▸ **What the exercise asks**: Your task is to copy the stretch of lines in the records below that begins with the line containing "15 г, No.18+2" and ends with the line containing "total: 300.60 -> 252.67", exactly as written, with nothing added.

(Stored dataset items)

▶

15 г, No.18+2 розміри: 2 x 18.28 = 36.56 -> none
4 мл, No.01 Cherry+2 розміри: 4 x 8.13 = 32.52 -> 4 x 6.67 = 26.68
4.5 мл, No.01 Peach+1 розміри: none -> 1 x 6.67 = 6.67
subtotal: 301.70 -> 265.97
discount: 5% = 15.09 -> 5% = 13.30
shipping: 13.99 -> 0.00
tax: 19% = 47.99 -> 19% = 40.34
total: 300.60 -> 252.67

◀
▶

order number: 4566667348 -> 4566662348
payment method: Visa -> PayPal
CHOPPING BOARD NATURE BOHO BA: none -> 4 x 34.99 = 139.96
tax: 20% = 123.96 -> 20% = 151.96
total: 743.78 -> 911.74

◀
▶

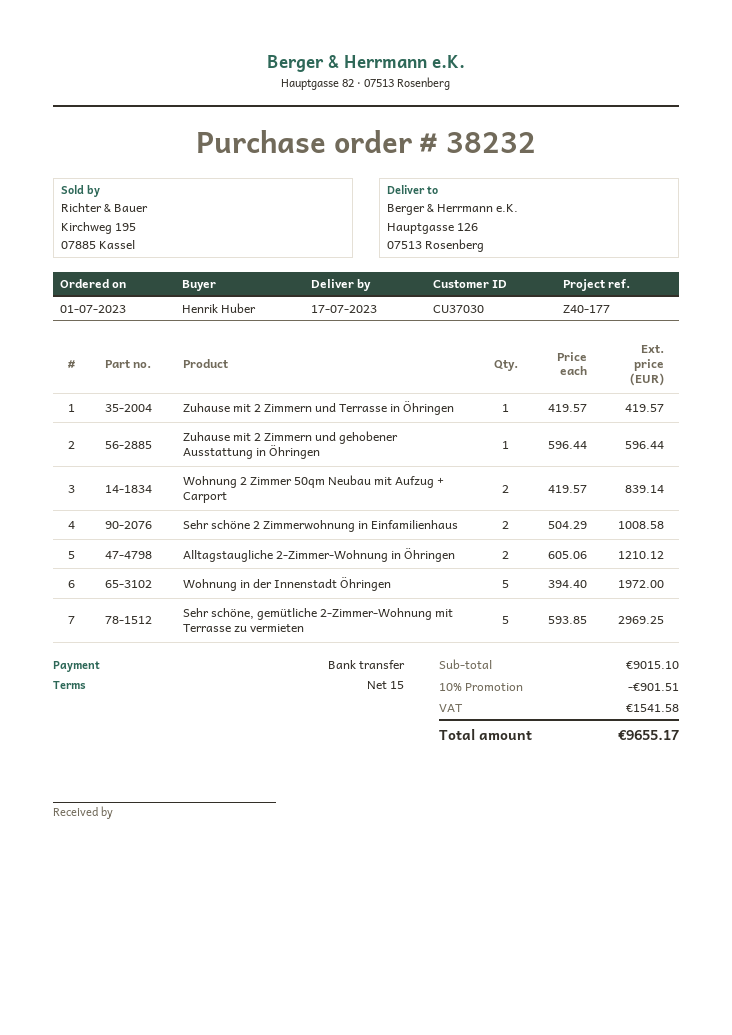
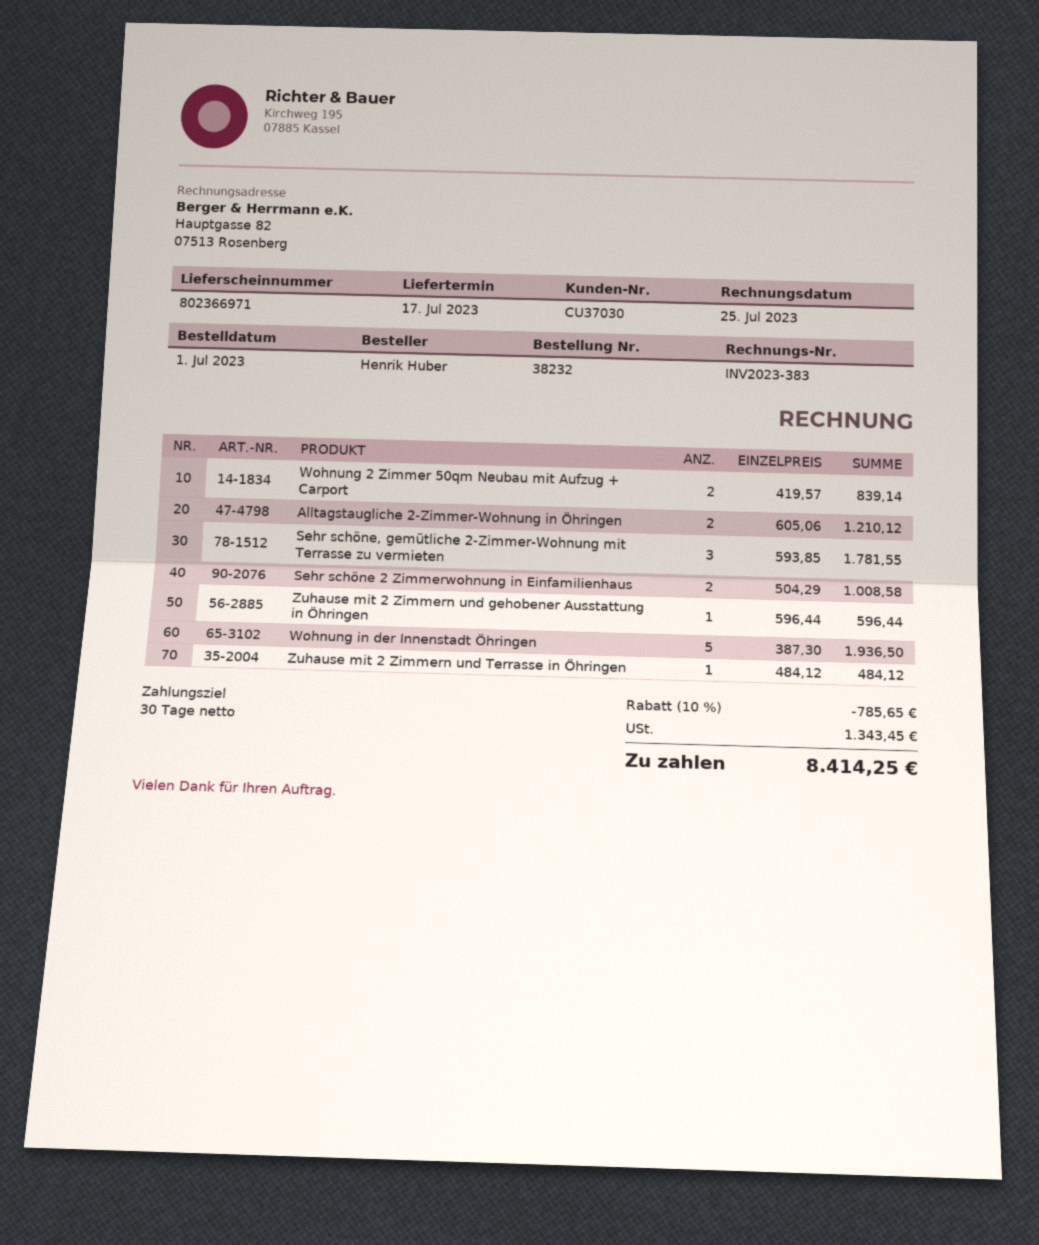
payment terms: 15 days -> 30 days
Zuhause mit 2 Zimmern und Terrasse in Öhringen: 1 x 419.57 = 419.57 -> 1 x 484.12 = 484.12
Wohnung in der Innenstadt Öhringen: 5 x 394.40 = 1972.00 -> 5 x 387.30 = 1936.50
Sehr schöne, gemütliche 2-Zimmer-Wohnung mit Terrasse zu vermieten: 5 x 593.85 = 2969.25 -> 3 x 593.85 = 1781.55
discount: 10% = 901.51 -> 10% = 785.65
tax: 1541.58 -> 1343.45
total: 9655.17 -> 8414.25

◀

▸ **Task solution**:
15 г, No.18+2 розміри: 2 x 18.28 = 36.56 -> none
4 мл, No.01 Cherry+2 розміри: 4 x 8.13 = 32.52 -> 4 x 6.67 = 26.68
4.5 мл, No.01 Peach+1 розміри: none -> 1 x 6.67 = 6.67
subtotal: 301.70 -> 265.97
discount: 5% = 15.09 -> 5% = 13.30
shipping: 13.99 -> 0.00
tax: 19% = 47.99 -> 19% = 40.34
total: 300.60 -> 252.67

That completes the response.